[Stored items]
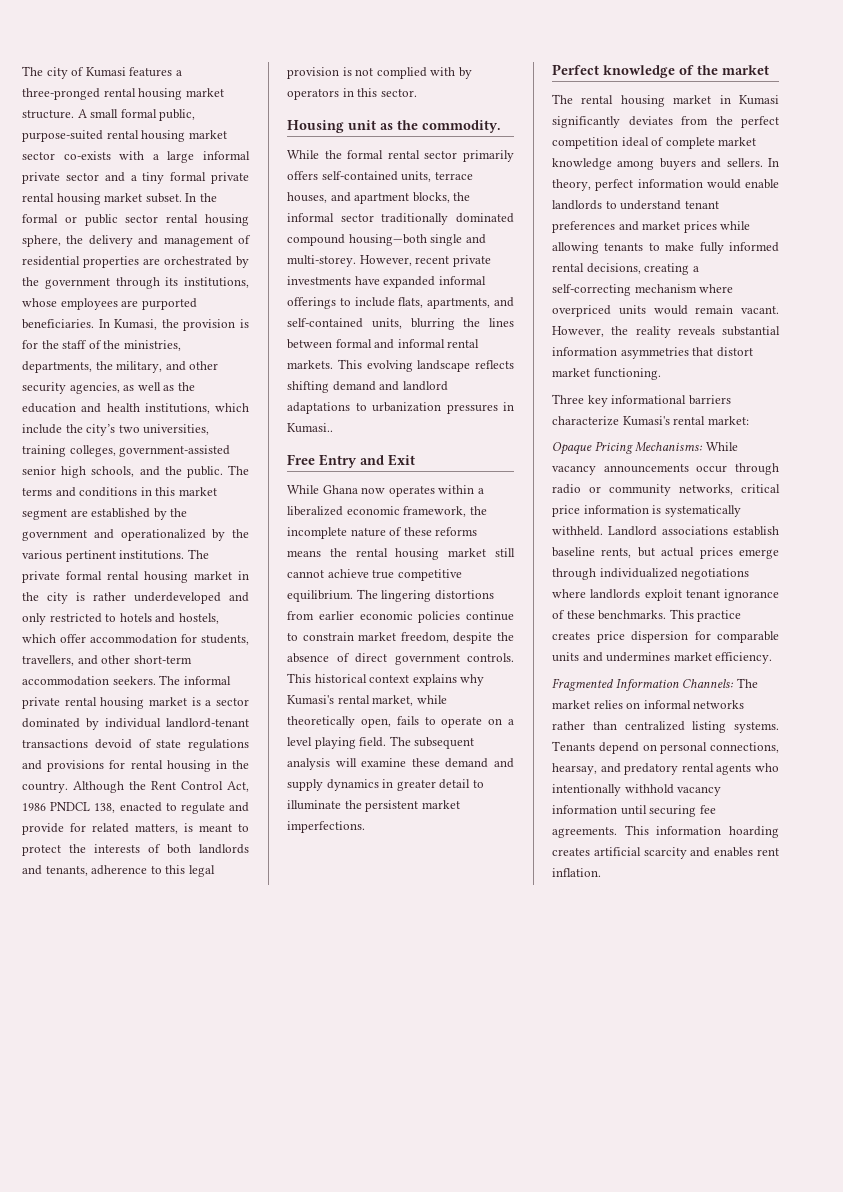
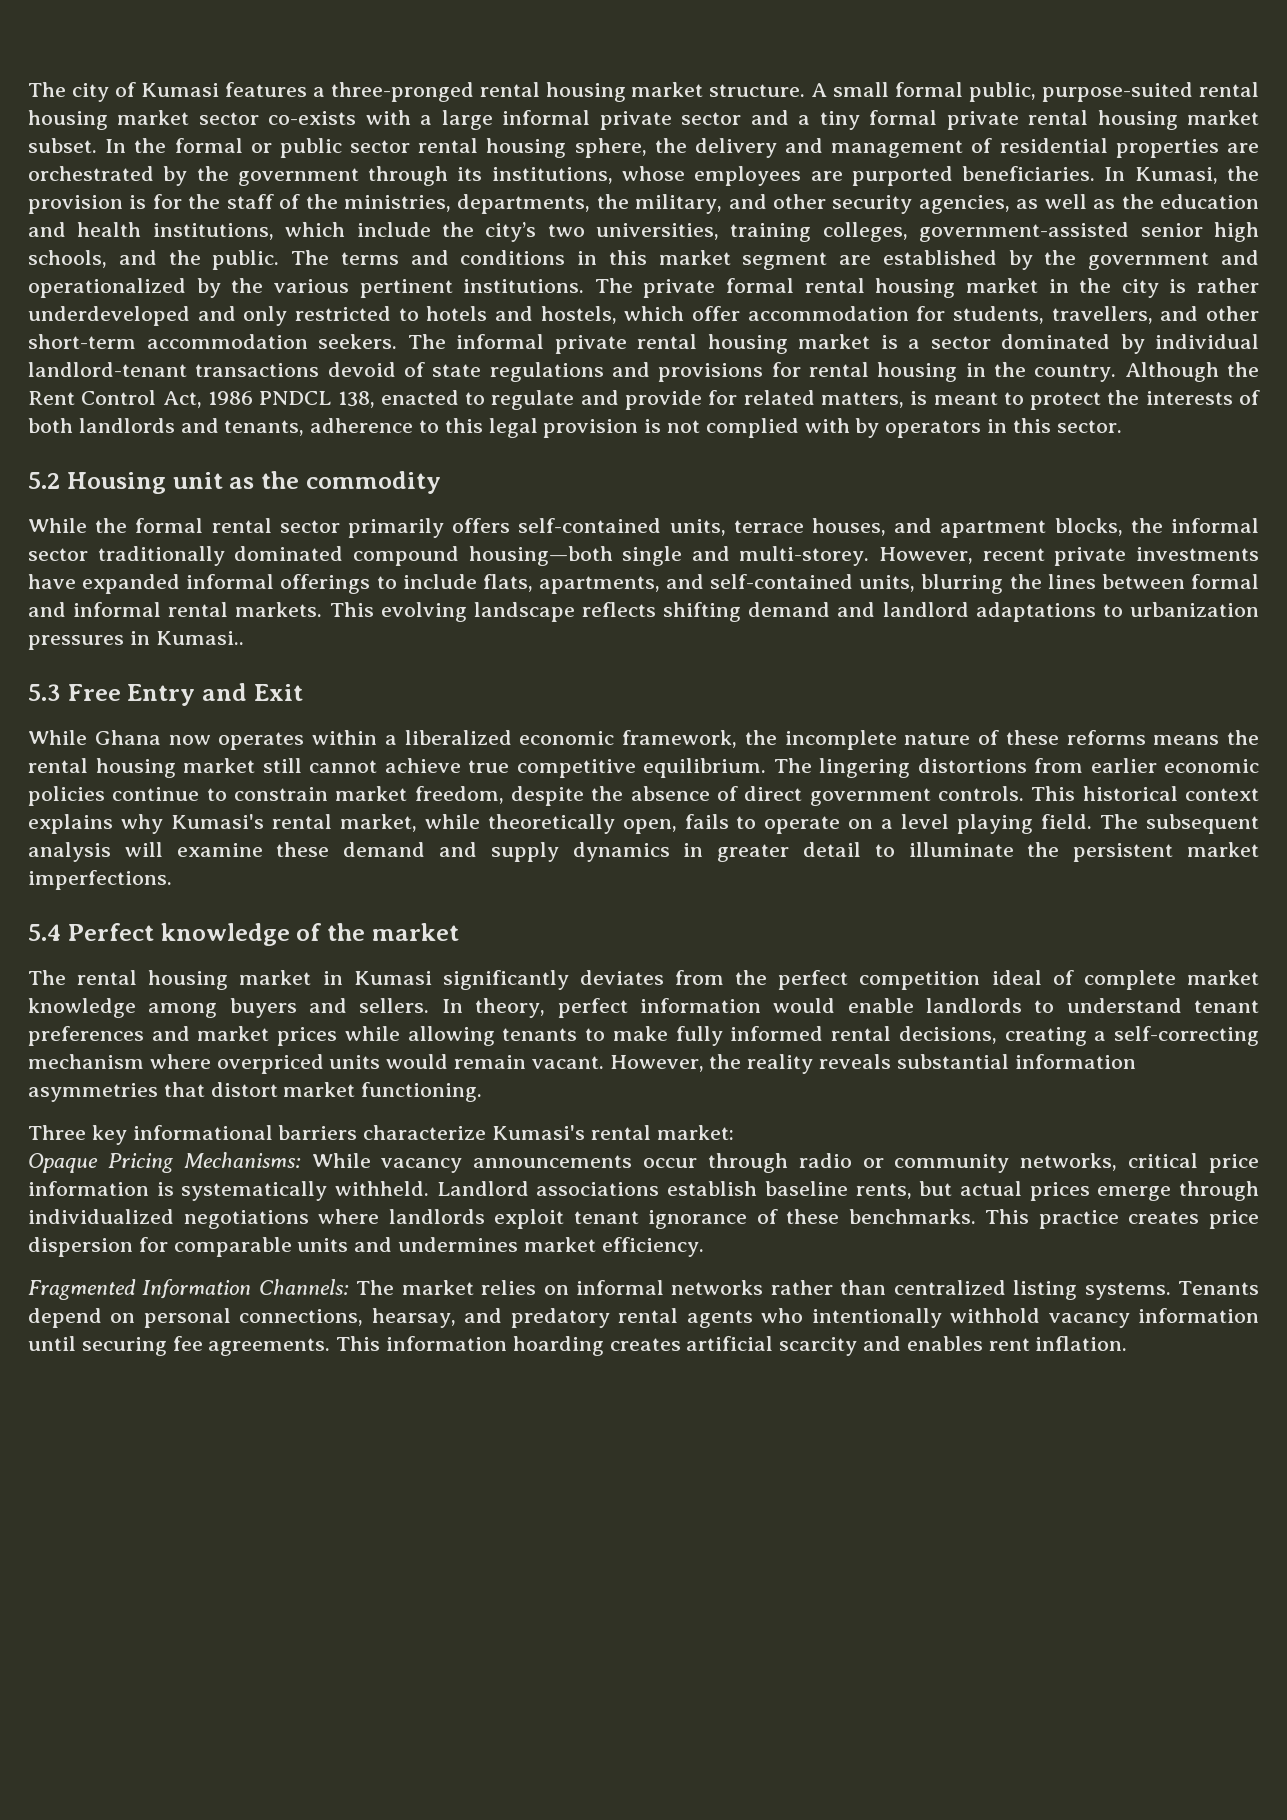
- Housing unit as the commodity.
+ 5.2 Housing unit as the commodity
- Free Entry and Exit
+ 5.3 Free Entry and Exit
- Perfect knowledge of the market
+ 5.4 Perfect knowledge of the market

- TASK REQUIREMENTS: Please set down each entry word for word, without its images.

- EXERCISE ANSWER:
- Housing unit as the commodity.
+ 5.2 Housing unit as the commodity
- Free Entry and Exit
+ 5.3 Free Entry and Exit
- Perfect knowledge of the market
+ 5.4 Perfect knowledge of the market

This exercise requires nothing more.